# Task instructions
Locate every line below that contains the word "unité" and copy it.

# Material for this exercise

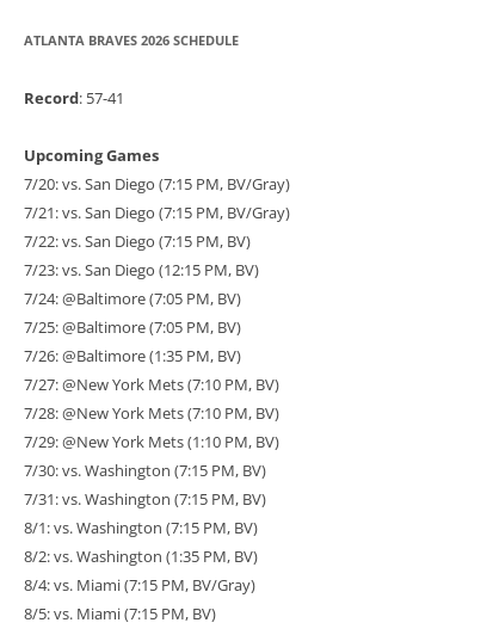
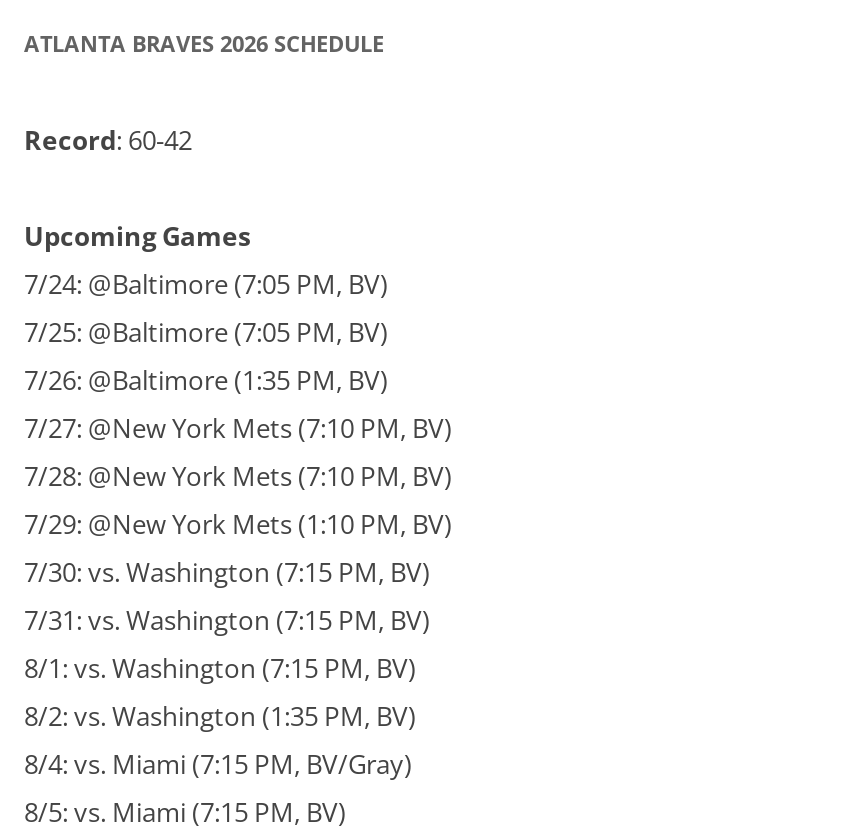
[24,87,124,109] Record: 57-41 -> [24,122,192,158] Record: 60-42
[24,173,290,280] 7/20: vs. San Diego (7:15 PM, BV/Gray) | 7/21: vs. San Diego (7:15 PM, BV/Gray) | 7/22: vs. San Diego (7:15 PM, BV) | 7/23: vs. San Diego (12:15 PM, BV) -> none

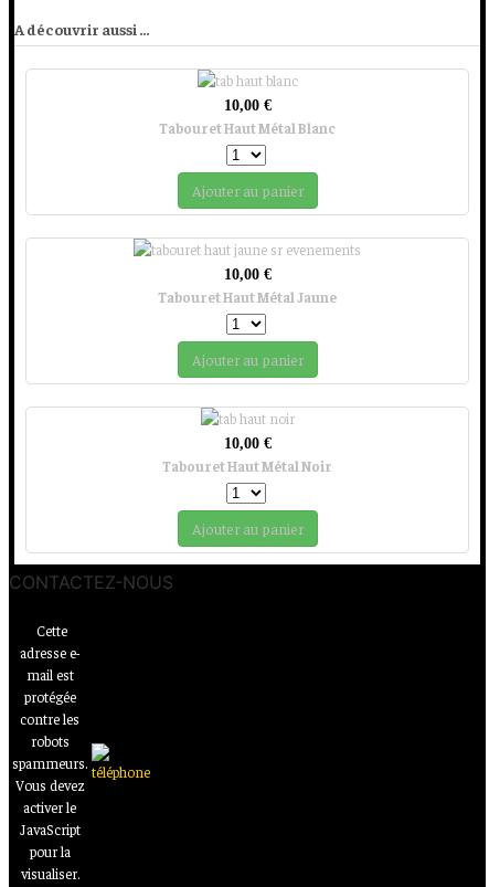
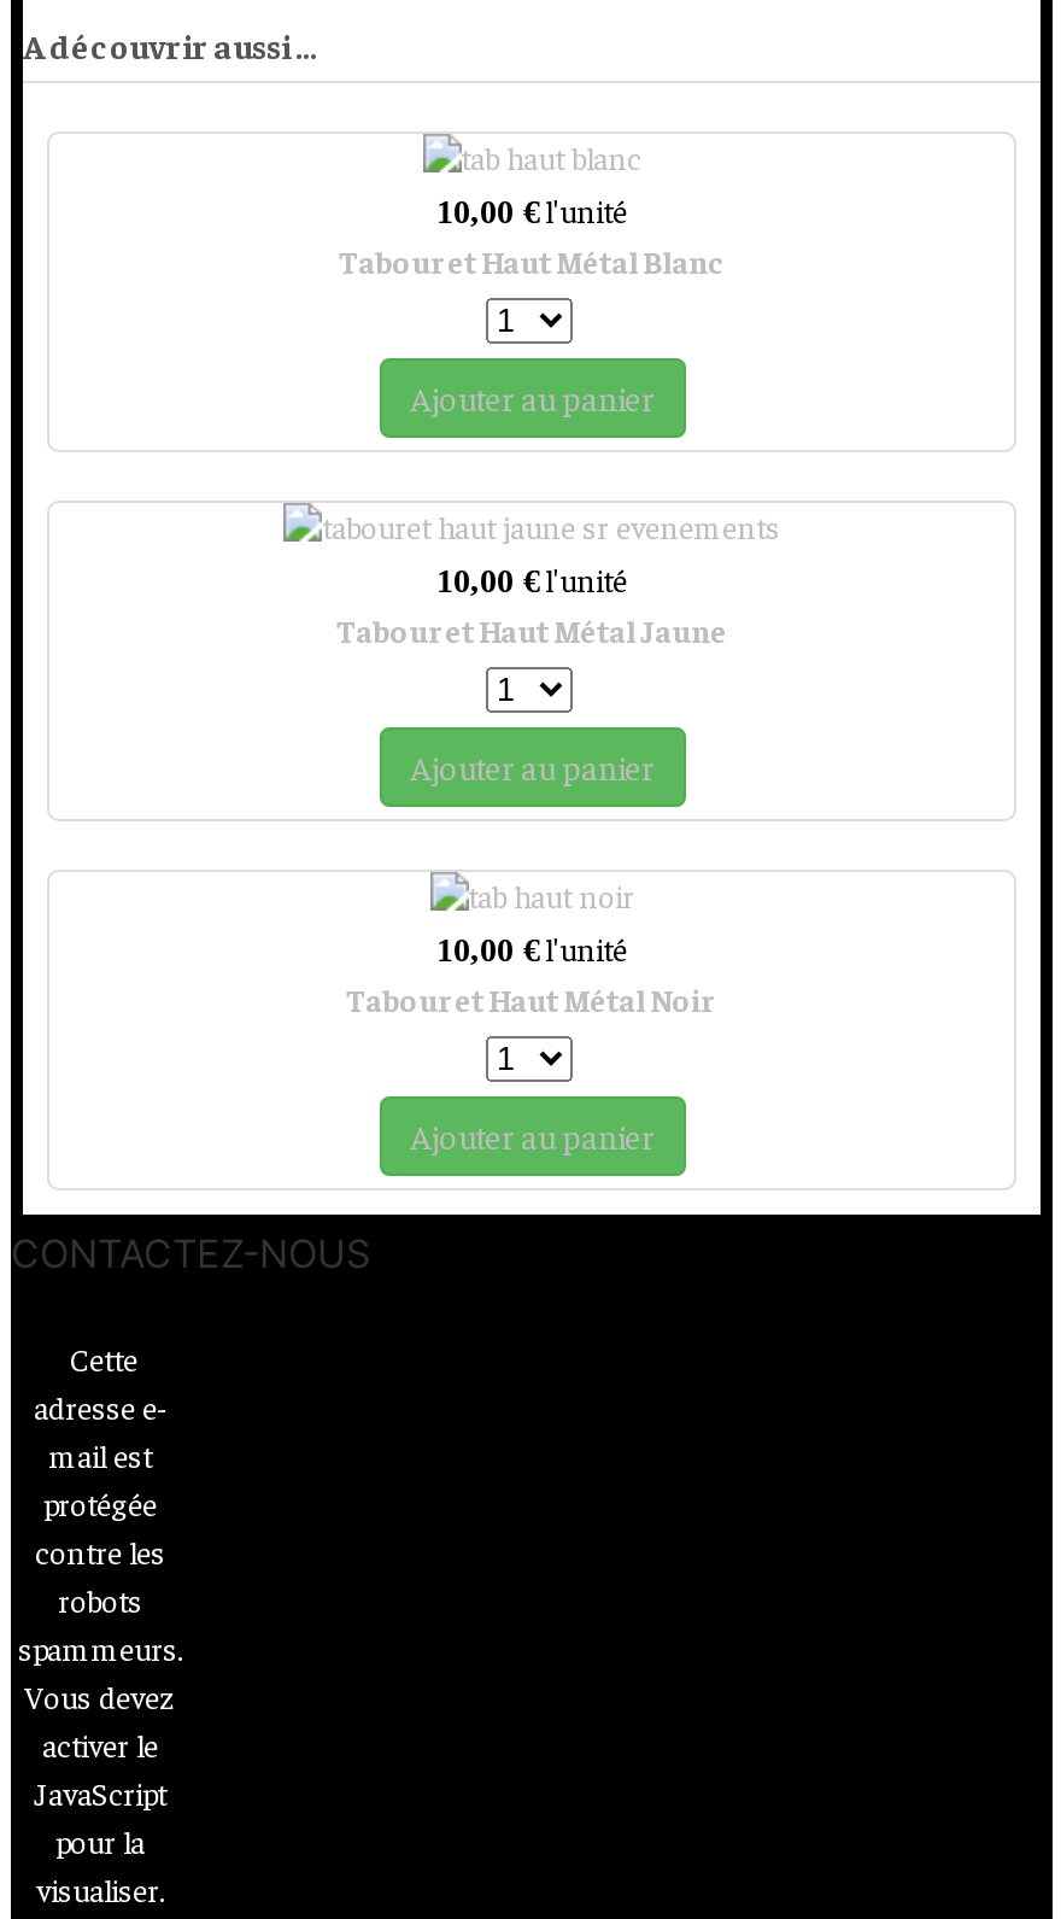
[224,97,271,113] 10,00 € -> [436,188,627,229] 10,00 € l'unité
[224,266,271,282] 10,00 € -> [436,557,627,598] 10,00 € l'unité
[224,435,271,451] 10,00 € -> [436,927,627,968] 10,00 € l'unité
[91,742,151,781] [image] -> none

# Response
[224,97,271,113] 10,00 € -> [436,188,627,229] 10,00 € l'unité
[224,266,271,282] 10,00 € -> [436,557,627,598] 10,00 € l'unité
[224,435,271,451] 10,00 € -> [436,927,627,968] 10,00 € l'unité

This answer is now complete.